● **PROMPT**: Return the entries below verbatim. Pictures stay out.

● **GIVEN DATA**:

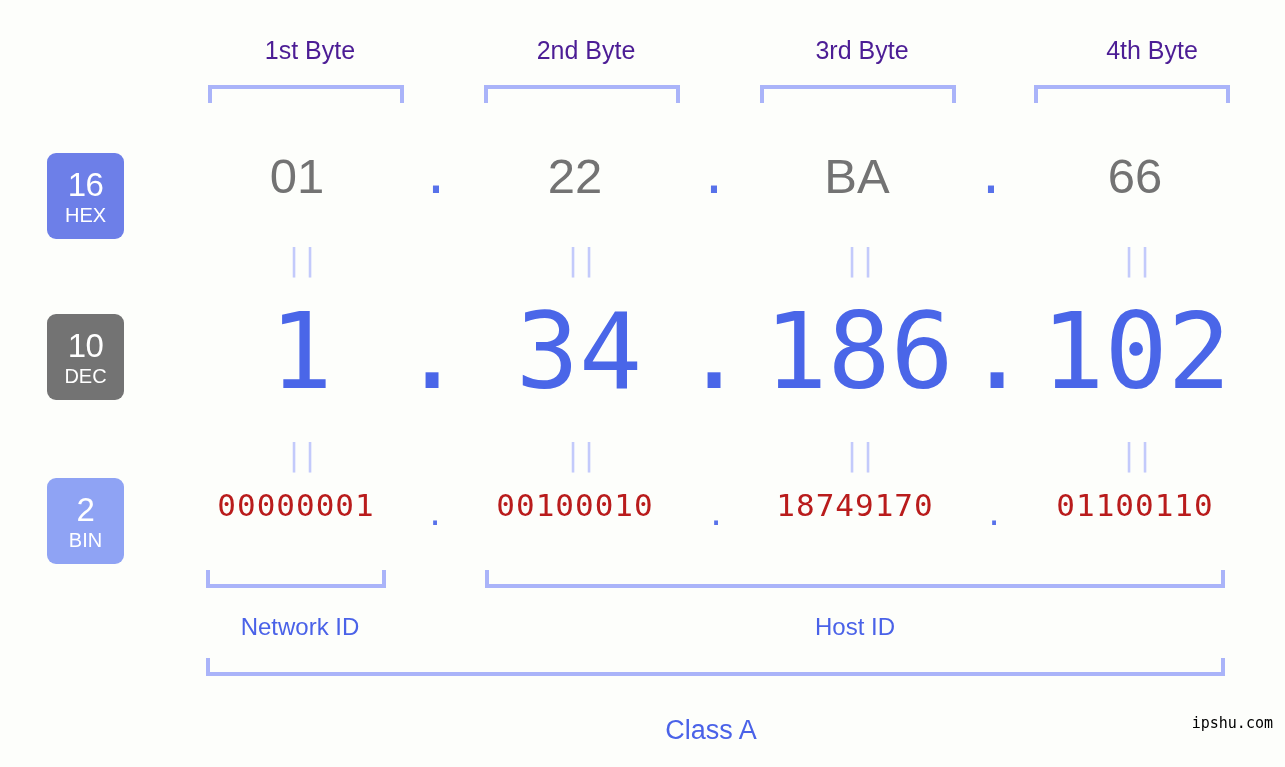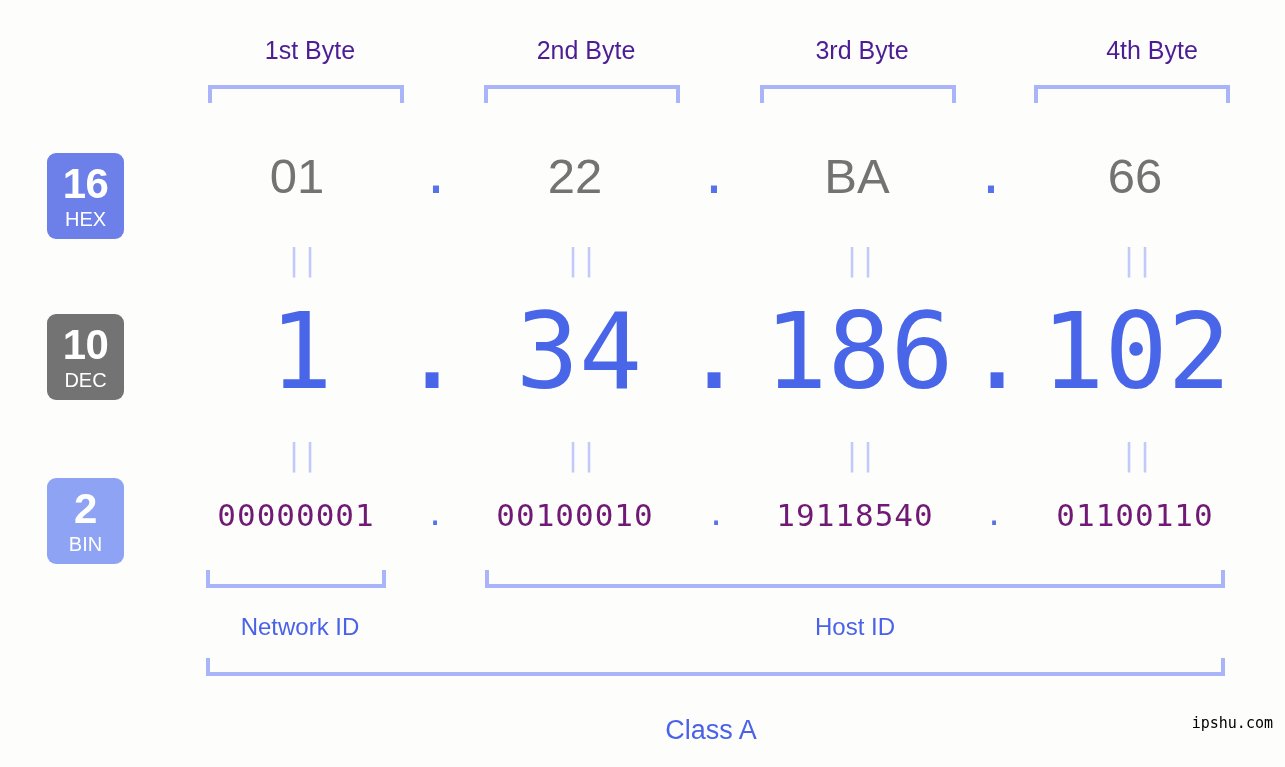--- a/index.html
+++ b/index.html
@@ -68,8 +68,8 @@
     line-height: 1;
   }
   .badge .num {
-    font-size: 42px;
-    font-weight: 700;
+    font-size: 33px;
+    font-weight: 400;
     letter-spacing: -0.5px;
   }
   .badge .abbr {

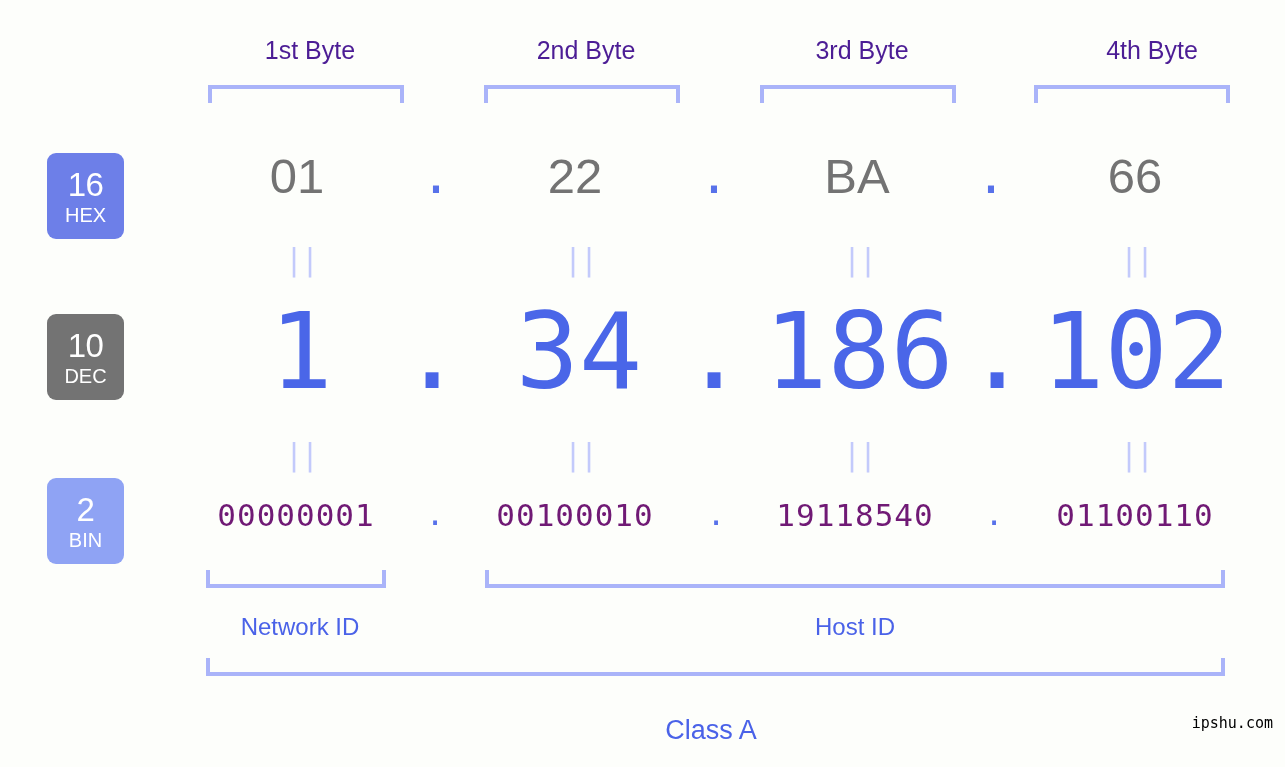--- a/index.html
+++ b/index.html
@@ -139,10 +139,10 @@
   
   .bin-cell {
     position: absolute;
-    top: 500px;
+    top: 490px;
     text-align: center;
     font-size: 31px;
-    color: #701a75;
+    color: #b91c1c;
     font-family: "DejaVu Sans Mono", monospace;
     line-height: 1;
     white-space: nowrap;

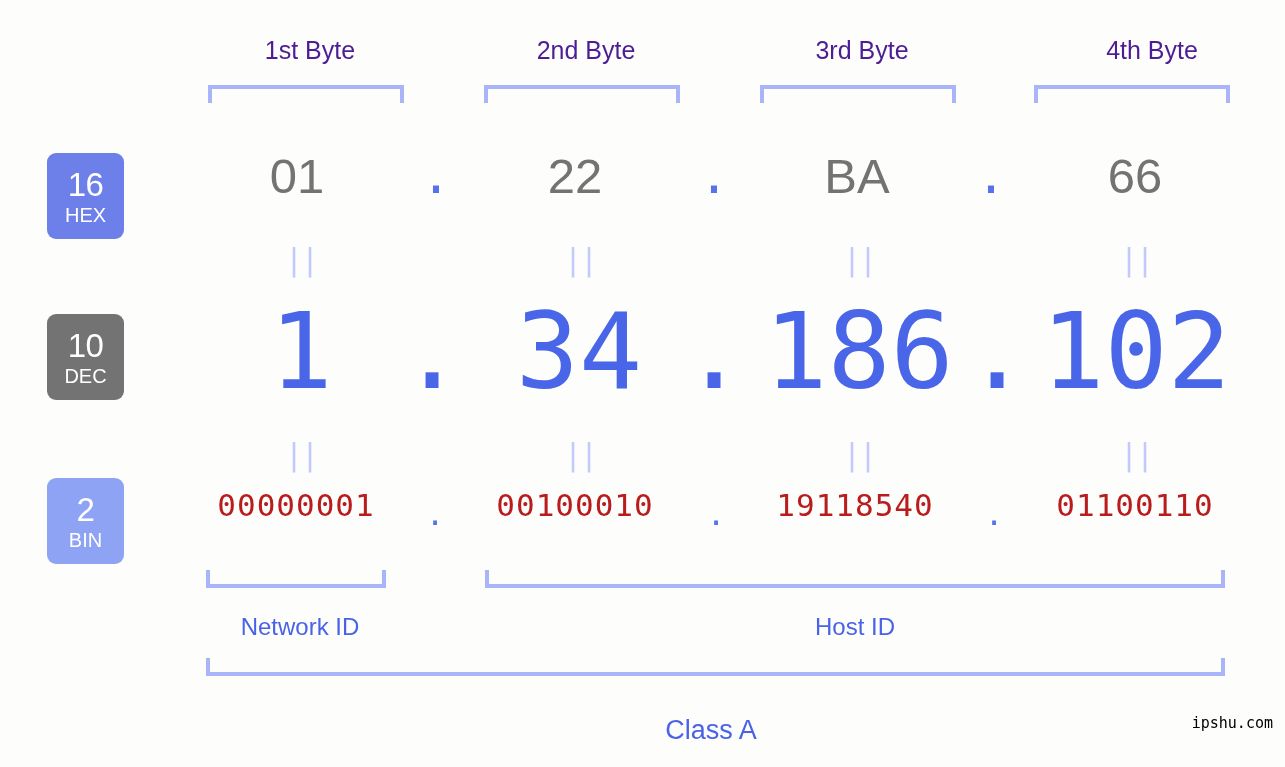--- a/index.html
+++ b/index.html
@@ -245,7 +245,7 @@
   <div class="bin-dot" style="left:407px; width:56px;">.</div>
   <div class="bin-cell" style="left:464px; width:222px;">00100010</div>
   <div class="bin-dot" style="left:688px; width:56px;">.</div>
-  <div class="bin-cell" style="left:744px; width:222px;">19118540</div>
+  <div class="bin-cell" style="left:744px; width:222px;">18749170</div>
   <div class="bin-dot" style="left:966px; width:56px;">.</div>
   <div class="bin-cell" style="left:1024px; width:222px;">01100110</div>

● **SOLUTION TO THIS PROBLEM**:
--- a/index.html
+++ b/index.html
@@ -68,8 +68,8 @@
     line-height: 1;
   }
   .badge .num {
-    font-size: 42px;
-    font-weight: 700;
+    font-size: 33px;
+    font-weight: 400;
     letter-spacing: -0.5px;
   }
   .badge .abbr {

--- a/index.html
+++ b/index.html
@@ -139,10 +139,10 @@
   
   .bin-cell {
     position: absolute;
-    top: 500px;
+    top: 490px;
     text-align: center;
     font-size: 31px;
-    color: #701a75;
+    color: #b91c1c;
     font-family: "DejaVu Sans Mono", monospace;
     line-height: 1;
     white-space: nowrap;

--- a/index.html
+++ b/index.html
@@ -245,7 +245,7 @@
   <div class="bin-dot" style="left:407px; width:56px;">.</div>
   <div class="bin-cell" style="left:464px; width:222px;">00100010</div>
   <div class="bin-dot" style="left:688px; width:56px;">.</div>
-  <div class="bin-cell" style="left:744px; width:222px;">19118540</div>
+  <div class="bin-cell" style="left:744px; width:222px;">18749170</div>
   <div class="bin-dot" style="left:966px; width:56px;">.</div>
   <div class="bin-cell" style="left:1024px; width:222px;">01100110</div>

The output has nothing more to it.